Re: Re: Re: [Haskell-cafe] Re: A problem with par and modules boundaries...

2009-05-24 Thread Duncan Coutts
On Sat, 2009-05-23 at 20:42 -0400, Mario Blažević wrote:
 On Sat 23/05/09  2:51 PM , Duncan Coutts duncan.cou...@worc.ox.ac.uk sent:
  On Sat, 2009-05-23 at 13:31 -0400, Mario Blažević wrote:
  ...
  So the function is not strict, and I don't understand
  why GHC should evaluate the arguments before the call.
  
  Right, it's lazy in the first and strict in the second argument. As far
  as I can see we have no evidence that is is evaluating anything before
  the call.
 
 
 When I look at the Core definition of `test', it begins with
 
 
 \ (n1axl::integer:GHCziIntegerziInternals.Integer)
   (n2axn::integer:GHCziIntegerziInternals.Integer) -
 %let as1sU :: integer:GHCziIntegerziInternals.Integer =
base:DataziList.prod1
(main:Main.factors2
 (base:DataziList.prod1
  (base:GHCziNum.upzulist main:Main.lvl main:Main.lvl n1axl)
  base:DataziList.lvl1))
base:DataziList.lvl1
 %in %case integer:GHCziIntegerziInternals.Integer 
 (ghczmprim:GHCziPrim.parzh
@
 integer:GHCziIntegerziInternals.Integer
as1sU)
 %of (dsapq::ghczmprim:GHCziPrim.Intzh)

I recommend using -ddump-simpl, as it produces more readable output.

 To my untrained eyes, this looks like it's evaluating

  product $ factors $ product [1..n1])
 
 which is the first argument to `parallelize'.

That core code is doing:

 let blah = product $ factors $ product thelist
  in case par# blah of
   _ - ...

So it's calling the primitive par# but nothing is forced to WHNF (except
the unused dummy return value of par#).

 I assume that %case in Core evaluates the argument to WHNF, just like
 case in Haskell.

Yes.

(In fact case in core always reduces to WHNF, where as in Haskell case
(...) of bar - (...)  does not force anything.)

 Then again, I could be completely misinterpreting what Core is, because
 I can't find any call to `parallelize' before or after that.
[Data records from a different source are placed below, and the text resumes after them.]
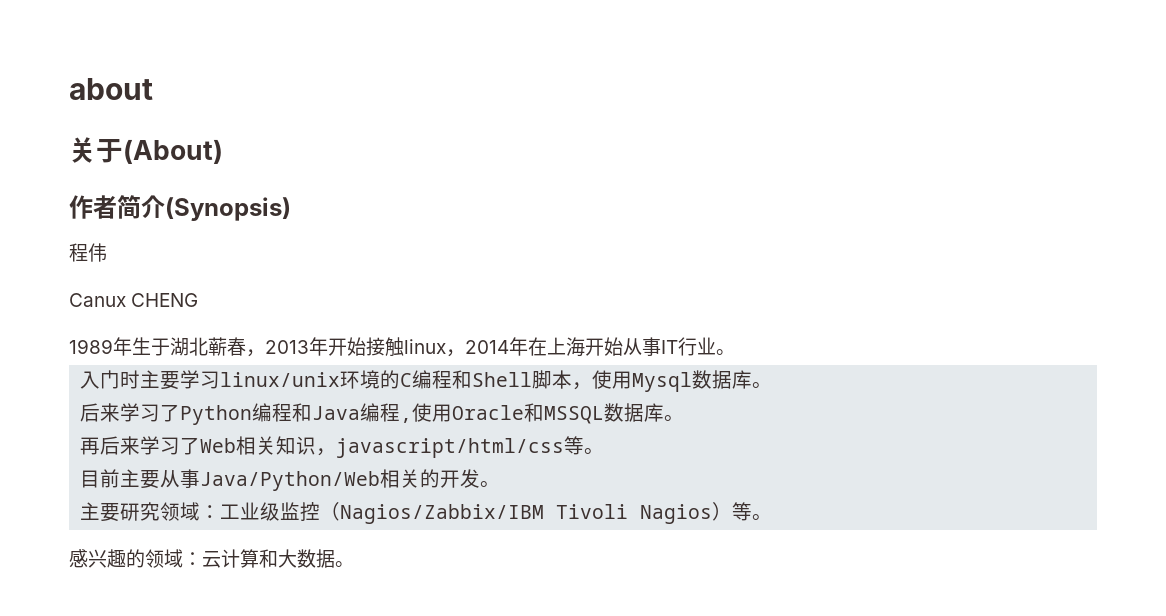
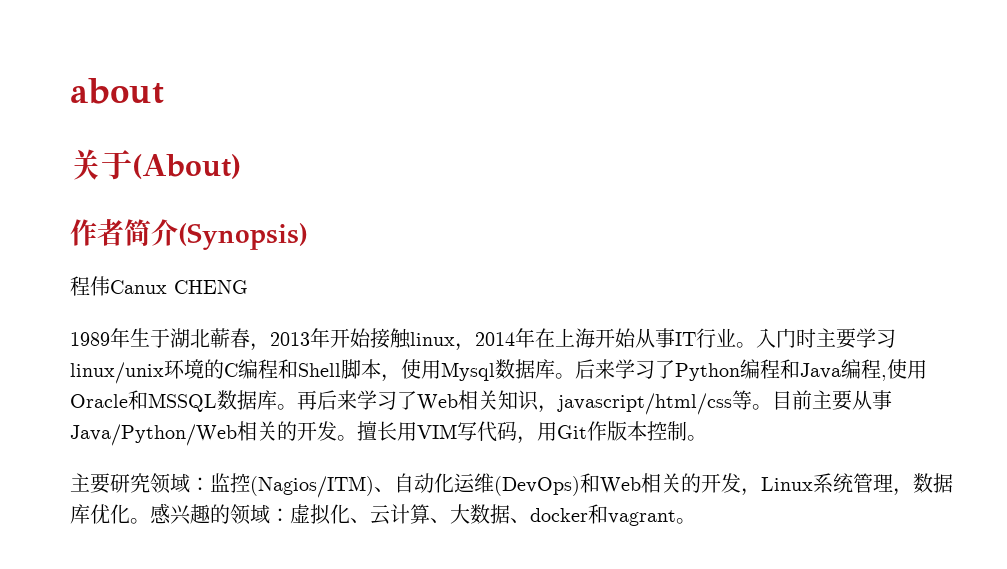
- 程伟
- Canux CHENG
+ 程伟Canux CHENG
- 1989年生于湖北蕲春，2013年开始接触linux，2014年在上海开始从事IT行业。
- 入门时主要学习linux/unix环境的C编程和Shell脚本，使用Mysql数据库。
- 后来学习了Python编程和Java编程,使用Oracle和MSSQL数据库。
- 再后来学习了Web相关知识，javascript/html/css等。
- 目前主要从事Java/Python/Web相关的开发。
- 主要研究领域：工业级监控（Nagios/Zabbix/IBM Tivoli Nagios）等。
- 感兴趣的领域：
+ 1989年生于湖北蕲春，2013年开始接触linux，2014年在上海开始从事IT行业。入门时主要学习linux/unix环境的C编程和Shell脚本，使用Mysql数据库。后来学习了Python编程和Java编程,使用Oracle和MSSQL数据库。再后来学习了Web相关知识，javascript/html/css等。目前主要从事Java/Python/Web相关的开发。擅长用VIM写代码，用Git作版本控制。
+ 主要研究领域：监控(Nagios/ITM)、自动化运维(DevOps)和Web相关的开发，Linux系统管理，数据库优化。感兴趣的领域：
- 云计算和大数据。
+ 虚拟化、云计算、大数据、docker和vagrant。

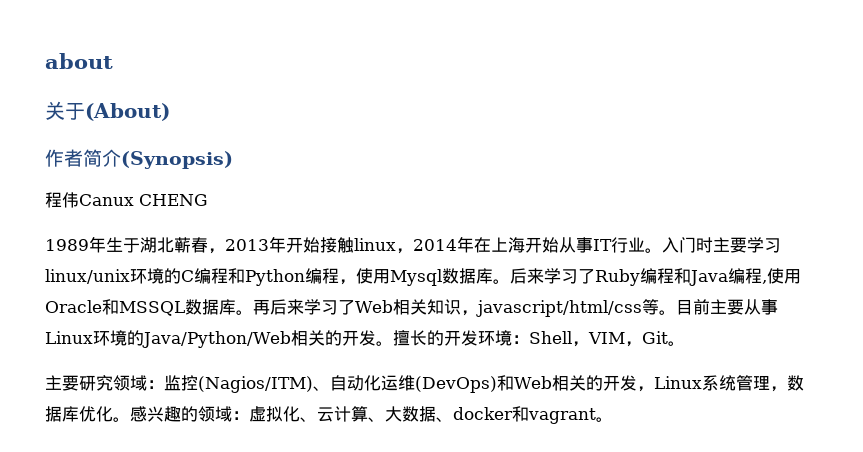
- 入门时主要学习linux/unix环境的C编程和Shell脚本，使用Mysql数据库。
+ 入门时主要学习linux/unix环境的C编程和Python编程，使用Mysql数据库。
- 后来学习了Python编程和Java编程,使用Oracle和MSSQL数据库。
+ 后来学习了Ruby编程和Java编程,使用Oracle和MSSQL数据库。
- 目前主要从事Java/Python/Web相关的开发。
+ 目前主要从事Linux环境的Java/Python/Web相关的开发。
- 擅长用VIM写代码，用Git作版本控制。
+ 擅长的开发环境：Shell，VIM，Git。

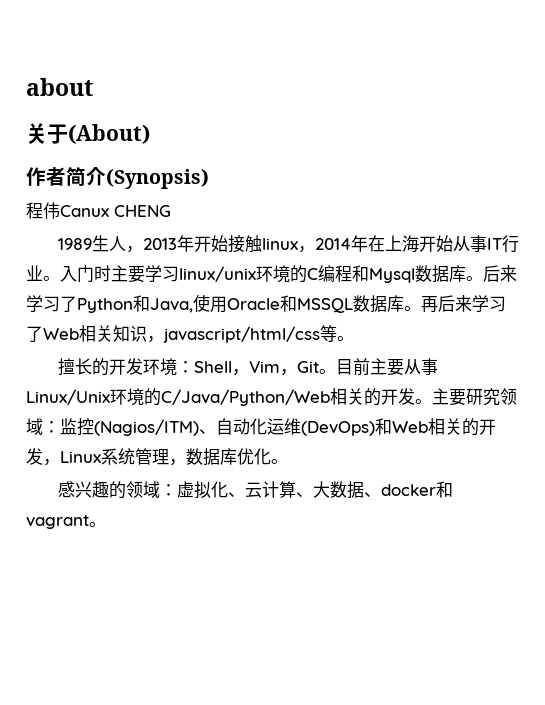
- 1989年生于湖北蕲春，2013年开始接触linux，2014年在上海开始从事IT行业。
+ 1989生人，2013年开始接触linux，2014年在上海开始从事IT行业。
- 入门时主要学习linux/unix环境的C编程和Python编程，使用Mysql数据库。
+ 入门时主要学习linux/unix环境的C编程和Mysql数据库。
- 后来学习了Ruby编程和Java编程,使用Oracle和MSSQL数据库。
+ 后来学习了Python和Java,使用Oracle和MSSQL数据库。
- 再后来学习了Web相关知识，javascript/html/css等。目前主要从事Linux环境的Java/Python/Web相关的开发。擅长的开发环境：Shell，VIM，Git。
- 主要研究领域：监控(Nagios/ITM)、自动化运维(DevOps)和Web相关的开发，Linux系统管理，数据库优化。感兴趣的领域：虚拟化、云计算、大数据、docker和vagrant。
+ 再后来学习了Web相关知识，javascript/html/css等。
+ 擅长的开发环境：Shell，Vim，Git。目前主要从事Linux/Unix环境的C/Java/Python/Web相关的开发。主要研究领域：监控(Nagios/ITM)、自动化运维(DevOps)和Web相关的开发，Linux系统管理，数据库优化。
+ 感兴趣的领域：虚拟化、云计算、大数据、docker和vagrant。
It appears
 to be inlined in Core, regardless of whether the pragma
 
  {-# INLINE parallelize #-}
 
 is there or not.

Yes, because even without the pragma, ghc decides it's profitable to
inline.

 Actually, I can't see any effect of that pragma in the
 core files whatsoever, but it certainly has effect on run time.
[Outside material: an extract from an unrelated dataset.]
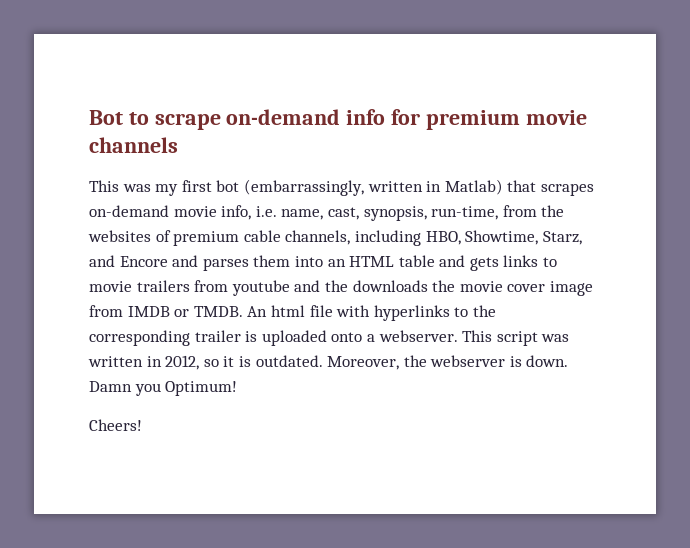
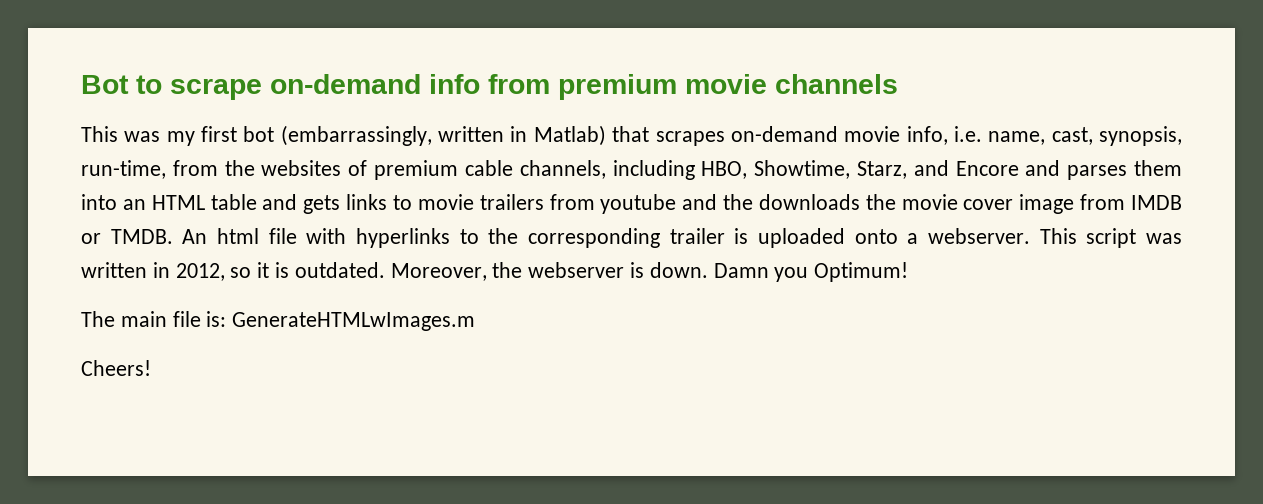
- Bot to scrape on-demand info for premium movie channels
+ Bot to scrape on-demand info from premium movie channels
+ The main file is: GenerateHTMLwImages.m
How about diffing the whole core output (and using -ddump-simpl). If
there's a performance difference then there must be a difference in the
core code too.

 Or do you mean to say that *your* installation of GHC behaves
 the same when the function `parallelize' is defined in the same module and 
 when
 it's imported?

Yes, exactly. With both ghc-6.10.1 and a very recent build of ghc-6.11

Duncan

___
Haskell-Cafe mailing list
Haskell-Cafe@haskell.org
http://www.haskell.org/mailman/listinfo/haskell-cafe


Re: Re: Re: Re: [Haskell-cafe] Re: A problem with par and modules boundaries...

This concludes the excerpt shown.